Re: BASH script for collecting analyze-related info - Mailing list pgsql-performance

From Ken Tanzer
Subject Re: BASH script for collecting analyze-related info
Date
Msg-id CAD3a31WPXL7is2AZRMMM1EhtoJ6WXQPtjBbhZZti1h1N=6B=-Q@mail.gmail.com
Whole thread Raw
In response to BASH script for collecting analyze-related info  (Ken Tanzer <ken.tanzer@gmail.com>)
List pgsql-performance
Hey John, and thanks for the input.

On Wed, Oct 16, 2013 at 11:00 AM, John Melesky <john.melesky@rentrakmail.com> wrote:
On Wed, Oct 16, 2013 at 12:20 AM, Ken Tanzer <ken.tanzer@gmail.com> wrote:
First and foremost (and primarily directed to people who are kind enough to provide help on this list), is a script like this worthwhile?  Will it help get better problem reports and save back-and-forth time of "please post x, y and z?"  If not, I don't see the point of pursuing this.

Given the amount of back-and-forth that's already happened in this thread, it looks like the script meets at least some needs.

Agreed.  It definitely met my immediate need.  But I'm actually seeing the lack of responses from "list helpers" as an indication this might not be of much general interest.  Of course that's ok too. :)

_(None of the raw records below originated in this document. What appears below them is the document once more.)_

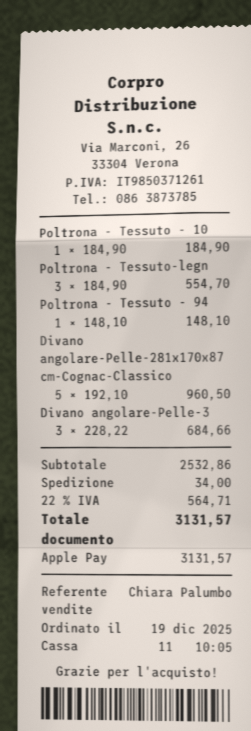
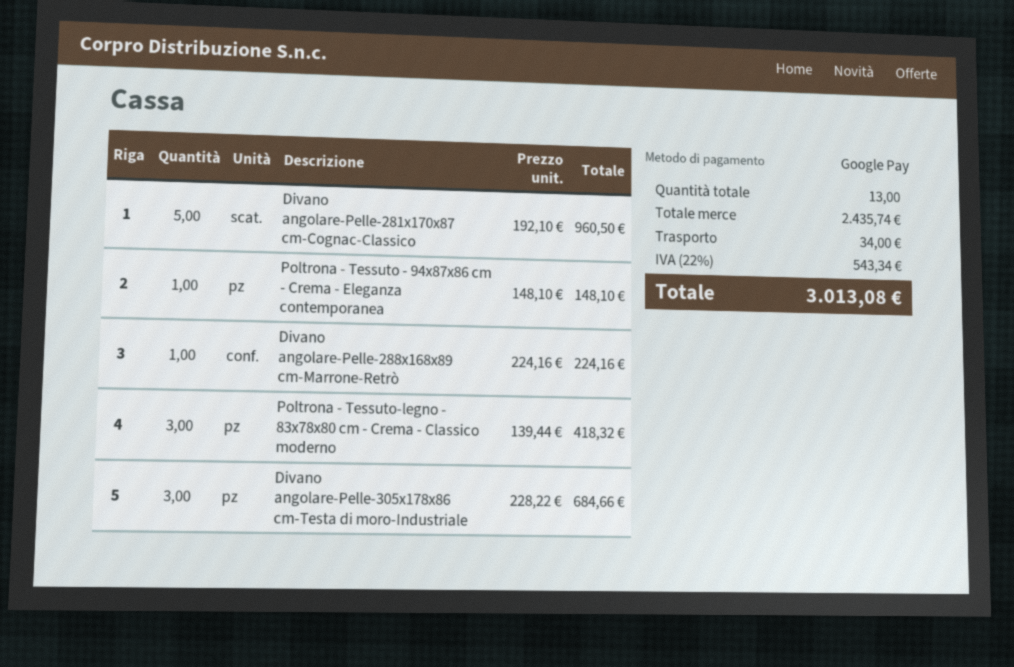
payment method: Apple Pay -> Google Pay
Poltrona - Tessuto - 10: 1 x 184.90 = 184.90 -> none
Poltrona - Tessuto-legn: 3 x 184.90 = 554.70 -> 3 x 139.44 = 418.32
Divano angolare-Pelle-288x168x89 cm-Marrone-Retrò: none -> 1 x 224.16 = 224.16
subtotal: 2532.86 -> 2435.74
tax: 22% = 564.71 -> 22% = 543.34
total: 3131.57 -> 3013.08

(Quoting myself.)  In an ideal situation, I'd see this being built into postgres, so that you could do something like EXPLAIN [ANALYZE] DESCRIBE ..., and get your descriptions directly as part of the output.  If that is pure fantasy, is there any way to directly identify all the tables, views and indexes that are involved in a query plan?

This approach seems like the only way you could really get from half-assed to Ass 1.0.  I'll just keep it in the pipe dream category unless or until someone else says otherwise.  A script it is, with a possible goal of getting to Ass 0.7.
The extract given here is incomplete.